> [ACTIVITY] Reproduce the entries shown below only from the line with "celebrate the 100th" down to the line with "html: none ->", keeping both end lines and copying each one exactly.

> [GIVEN DATA]
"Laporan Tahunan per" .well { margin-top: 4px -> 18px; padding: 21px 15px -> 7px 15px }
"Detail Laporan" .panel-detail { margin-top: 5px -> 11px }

--

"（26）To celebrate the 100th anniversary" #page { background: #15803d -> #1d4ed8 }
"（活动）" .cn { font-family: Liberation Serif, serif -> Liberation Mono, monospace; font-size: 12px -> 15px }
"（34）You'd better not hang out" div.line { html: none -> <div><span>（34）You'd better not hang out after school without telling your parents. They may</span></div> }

> [TASK RESULT]
"（26）To celebrate the 100th anniversary" #page { background: #15803d -> #1d4ed8 }
"（活动）" .cn { font-family: Liberation Serif, serif -> Liberation Mono, monospace; font-size: 12px -> 15px }
"（34）You'd better not hang out" div.line { html: none -> <div><span>（34）You'd better not hang out after school without telling your parents. They may</span></div> }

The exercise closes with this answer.